There is a vast scope of legislation pertaining to environmental and mining affairs. We will however only focus on the main acts, which specifically deal with the liability resulting from a breach of a company’s environmental obligations.

The National Environmental Management Act No. 107 of 1998, as amended (“NEMA”), provide as follows:

  • Any manager, agent or employee who does/omits to do an act on behalf of the employer and which would be an offence for the employer in terms of NEMA, shall be liable to be convicted and sentenced in respect thereof as if he or she were the employer;
  • Any person who is or was a director of a firm at the time that the firm committed an offence under any provision of NEMA, shall be guilty of the offence and liable on conviction to the penalty, including an order for an award of damages to the extent that the person benefitted from the consequences of the offence, if the offence in question resulted from the failure of the director to take all reasonable steps that were necessary under the circumstances to prevent the commission of the offence;
  • Any manager, agent, employee or director may be convicted and sentenced in addition to the employer or firm;
  • The Minister responsible for mineral resources or MEC concerned, may direct inter alia, the person contravening NEMA, to:
  • contain or prevent the movement of pollution or degradation of the environment;
  • eliminate any source of pollution or degradation;
  • compile a report containing an assessment of the consequences for or impacts on the environment of the activity, including the cumulative effects, a description of mitigation measures undertaken or to be undertaken, a description of the public participation process followed and an environmental management programme;
  • rehabilitate the environment; or
  • take any other steps necessary under the circumstances;
    • The Minister may by regulation provide that infringements of certain regulations constitute criminal offences and prescribe penalties for such offences.
    • A person convicted of an offence in terms of NEMA is liable to a fine of up to R10 million or to imprisonment for a period from 1 year and not exceeding 10 years, or to both such fine or such imprisonment; and
    • Notwithstanding the Companies Act No. 71 of 2008 or the Close Corporations Act No. 69 of 1984,  the directors of a company or members of a close corporation are jointly and severally liable for any negative impact on the environment, whether advertently or inadvertently caused by the company or close corporation which they represent, including damage, degradation or pollution,

The Mineral and Petroleum Resources Development Act No. 28 of 2002, as amended (“MPRDA”) provide as follows:

  • Any person convicted of a offence in terms of the MPRDA is liable to a fine up to R500 000 for each day that such person persists in contravention or to imprisonment for a period up to 10 years or to both such fine and such imprisonment

National water Act No. 36 of 1998, as amended (“NWA”) provide as follows:

  • Any person who contravenes the provisions of the NWA is guilty of an offence and liable:
  • on the first conviction, to a fine or imprisonment for a period not exceeding 5 years, or to both a fine and such imprisonment, and
  • in the case of a second or subsequent conviction, to a fine or imprisonment for a period not exceeding 10 years or to both a fine and such imprisonment;
    • Where any person is convicted of an offence under the NWA the court may award damages for the loss or harm suffered by the any person as a result of such offence and order the accused to pay for the cost of any remedial measures implemented or to be implemented; and
    • Whenever an act or omission by an employee or agent constitutes an offence in terms of the NWA, and takes place with the express or implied permission of the employer or principal, as the case may be, that employee or agent will in addition to that employer or principal be liable to conviction for that offence.
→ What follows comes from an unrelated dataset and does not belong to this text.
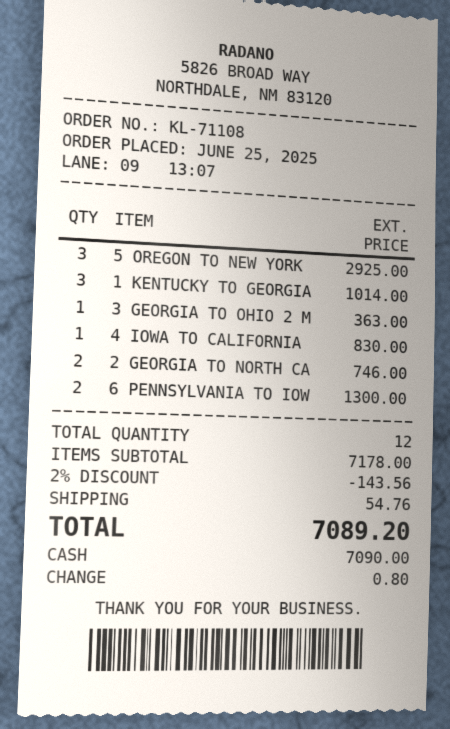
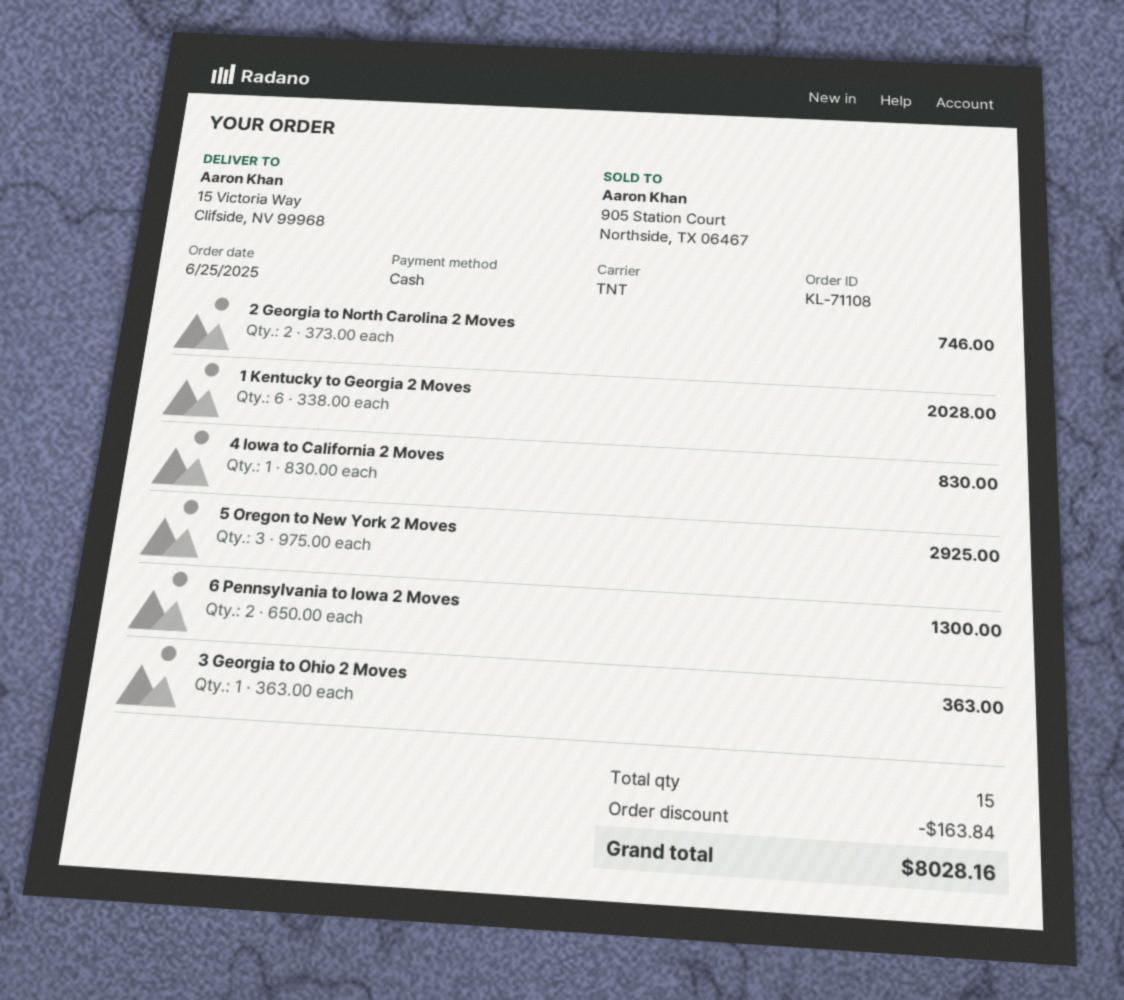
1 KENTUCKY TO GEORGIA: 3 for 1014.00 -> 6 for 2028.00
total quantity: 12 -> 15
discount: 143.56 -> 163.84
shipping: 54.76 -> none
total: 7089.20 -> 8028.16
  • Criminal and/or civil proceedings may be instituted against a director/employee/agent/manager of a company for the recovery of costs and/or damages incurred for the rehabilitation of the environment or for failing to prevent environmental degradation.
  • Recent judgment shows that as there is an increased willingness on the part of the courts to hold company directors personally liable.
  • Due to the principle in company law of separate legal personality, this director’s liability and obligation don’t ordinarily extend to the company’s shareholders. However, the legislation as drafted, could allow a claim against a person who benefited from the environmental degradation activity which could include a shareholder.
  • Delictual liability could accordingly be assigned to shareholders in certain limited circumstances, such as for operations, plans, policies, transactions or procedures they enforced or omissions they caused a company to make, subject to all the elements of delictual liability being present.
  • Lastly, if shareholders (and of course directors) abused the corporate personality of a company and it resulted in environmental degradation, there is a risk that the court may pierce the corporate veil and attribute liability to the shareholders themselves.